Owing to their activity as negative regulators of an increasing number of DNA-binding transcription factors, DELLAs act as general growth repressors that need to be inactivated to promote cell expansion15,34, although it has also been shown that DELLAs can act as cofactors promoting the activity of some transcription factors35,36,37. Interestingly, all known environmental signals that promote growth induce the degradation of DELLA proteins by the proteosome. This is the case of higher ambient temperatures38, darkness periods39,40 and also low R:FR ratios18, all of which presumably alter GA levels or the accumulation of GID1 receptors to drive to the reduction of DELLAs in the nucleus. However, the interaction of DELLA proteins with BBX24 represents an alternative mechanism for the modulation of DELLA activity that does not involve protein degradation, but allows the sequestration of DELLA protein in competition with the PIF4 transcription factor. This regulatory cascade based on protein–protein interactions ultimately regulating gene expression represents an emerging theme in plant signalling pathways. For instance, a triple HLH/bHLH cascade has been described by which the DNA-binding ability of a bHLH transcription factors (PIF4 or ACE1) is negatively regulated by the physical interaction with an HLH protein (HFR1, PAR1 or IBH1), which in turn is repressed by direct interaction with another HLH protein such as PRE1 (refs. 41, 42). An equivalent regulatory module has been reported for MYC2, whose transcriptional activation capacity is repressed by interaction with the JAZ regulators, while DELLA proteins interact physically with JAZs to revert this repression30,43. BBX proteins have been previously defined as transcriptional regulators12,21,22 with opposite regulating functions in shade and other developmental processes10. For example, BBX21 inhibits ABI5 expression by interfering with HY5, and also, ABI5 protein binding to the ABI5 gene promoter in germinating seeds22. Moreover, BBX24 and BBX25 interact with HY5 preventing its DNA-binding to the promoter of BBX22 gene to induce its expression in seedling de-etiolation12. In addition, BBX32 may interact physically with other BBX DNA-binding protein, like BBX21, and avoid the promotion of photomorphogenic genes21. In this context, our results show that BBX24 indirectly regulates the DNA-binding activity of PIF4 by the direct interference with DELLAs to promote cell elongation under shade.

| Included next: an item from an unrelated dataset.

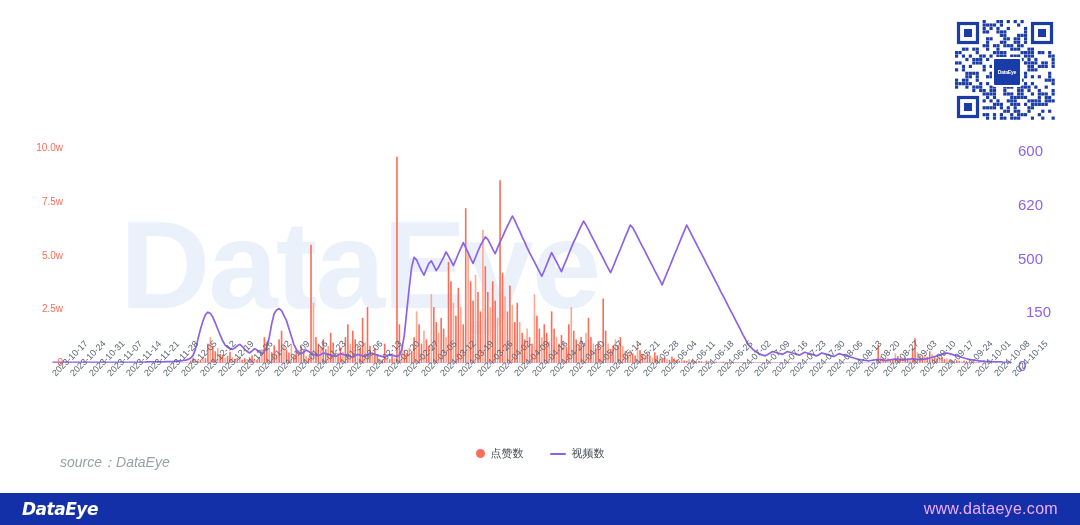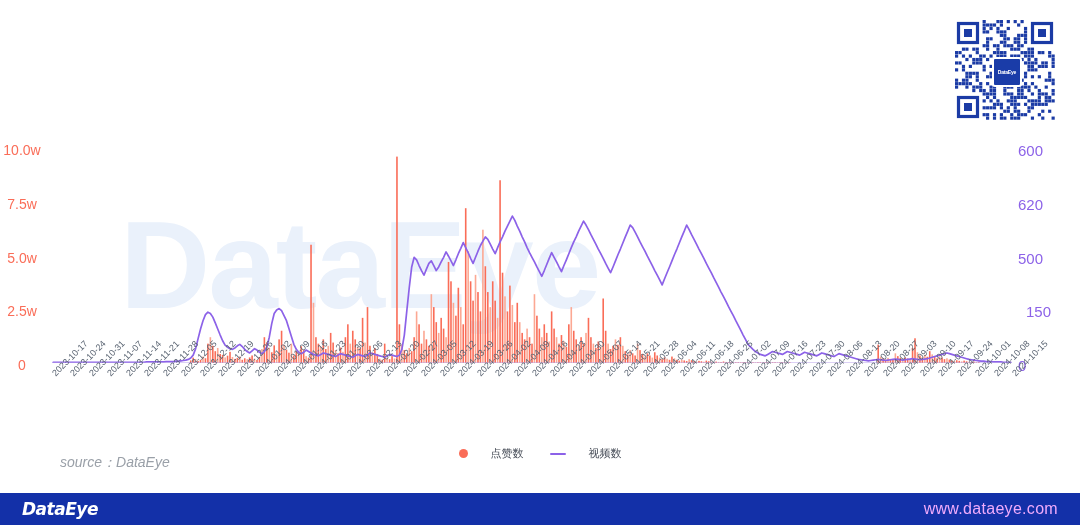"10.0w" .ylab { font-size: 14px -> 10px; padding-left: none -> 19px; text-align: center -> right }
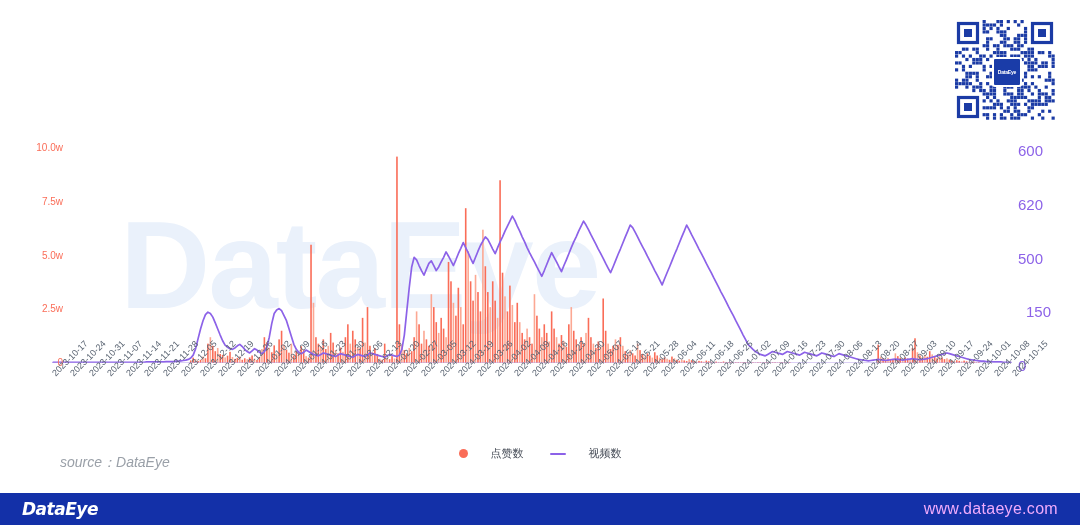"点赞数" .legend-item { gap: 23px -> 6px }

An additional property of the BBX24-DELLA-PIF4 regulatory module, particularly important in the context of shade avoidance, is the intrinsic reversibility conferred by protein–protein interactions, compared with cascades involving de novo protein synthesis, or protein degradation. This plasticity may become critical in short-term or transient exposure to shade. In fact, the capacity of perception and transduction of light gap signals in a dynamic canopy environment to adjust the growth of vegetative structures is relevant to define the competitive relationships between plant individuals. Albeit the importance of kinetics in the shade growth response in different species, the knowledge of molecular mechanisms involved in each phase of growth elongation is scarce30 and limited to the upregulation of some genes like PIL1, ATHB2 or HFR1 in short-term shade11,44. Here, we propose a possible mechanism for a reversible and a rapid response to shade that involves the protein–protein interaction between BBX24 and DELLAs that competes for the interaction between DELLAs and PIF4.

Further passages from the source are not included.